Men smoked daily more than women (94.9% for men versus 5.09% for women). Men were 20.31 more likely to smoke than women (OR = 20.31; 95%CI = [10.27; 40.20]). Respondents smoked mostly in the 55 - 69 age group. A gradual increase in the risk of smoking was noted with increasing age (see Table 2). Respondents with no education were those who smoked the most: the risk of smoking was 3 times higher among respondents without any formal education compared to those who had completed high school or had completed their university education. Separated or divorced respondents were more likely to smoke daily than single (OR = 7.90; 95%CI = [3.15; 19.82]). The self-employed respondents (independent) were more likely to smoke tobacco daily than the employees (private/public) (OR = 4.83; 95%CI = [1.53; 15.24]). The departments of Atacora, Couffo and Donga were those where the respondents smoked the most (the respective prevalence were 17.40%, 15.80% and 13.30%). Respondents of Atacora were more likely to smoke than those of Alibori (OR = 2.49; 95%CI = [1.09; 5.69]), whereas those of Zou or Ouémé were less likely to smoke tobacco (the respective OR were 0.27, 95%CI = [0.10; 0.76] and 0.30; 95%CI = [0.10; 0.91]). Overweight or obese were less likely to smoke than people who had “normal” weight status (OR = 0.42; 95%CI = [0.24; 0.76] and OR = 0.27; 95%CI = [0.13; 0.56], respectively; respondents who had a waistline superior to the normal were less likely to daily smoking (OR = 0.13; 95%CI = [0.05; 0.32]) (see Table 2).

3.3.2. Univariate Analysis: Daily Non-Smoked Tobacco

Women consumed more smokeless than smoked tobacco (30% versus 5.09%).

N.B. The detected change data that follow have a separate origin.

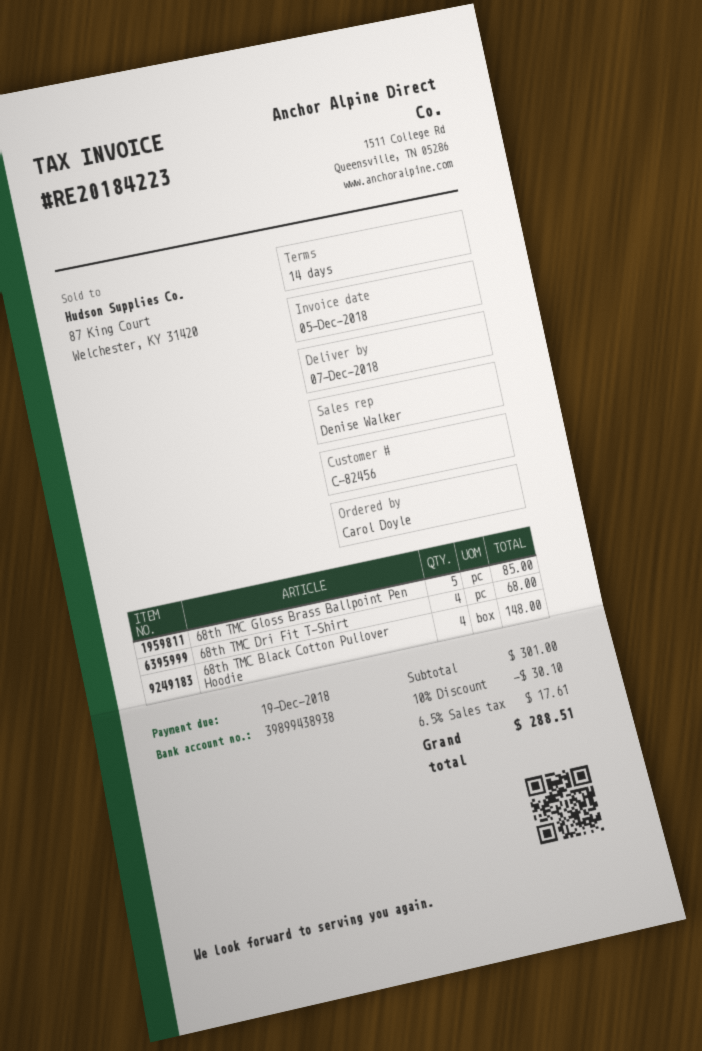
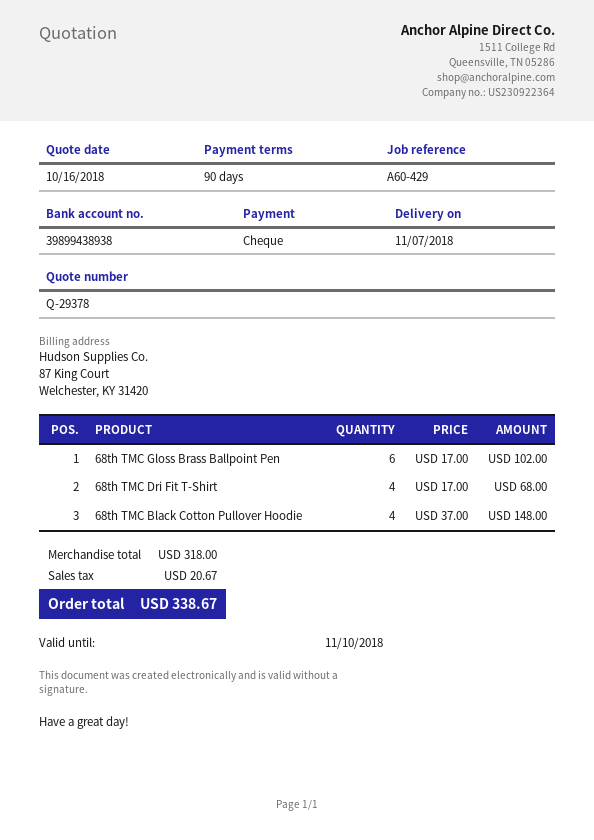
delivery date: 2018-12-07 -> 2018-11-07
payment terms: 14 days -> 90 days
68th TMC Gloss Brass Ballpoint Pen: 5 for 85.00 -> 6 for 102.00
subtotal: 301.00 -> 318.00
discount: 10% = 30.10 -> none
tax: 17.61 -> 20.67
total: 288.51 -> 338.67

The older people got, the more they consumed smokeless tobacco; respondents who had no education were more likely to consume non-smoked tobacco compared to those who had completed high school or were in university. Volunteers, unemployed, disabled or retired were more likely to use smokeless tobacco (OR = 10.65; 95%CI = [1.95; 58.12]) compared to people who had an activity (employees). Respondents from the departments of Couffo, Atacora, Borgou were at higher risk of consuming non-smoked tobacco compared to those from Alibori; the respective ORs were 3.82, 2.88, 2.18. Obese people compared to those with normal weight status (OR = 0.34, 95%CI = [0.15; 0.77]) and those with an abnormal waistline (OR = 0.49, 95%CI = [0.25; 0.96]) were less likely to consume non-smoked tobacco (see Table 2).

Table 2. Univariate analysis: Demographic and socio-cultural factors related to tobacco.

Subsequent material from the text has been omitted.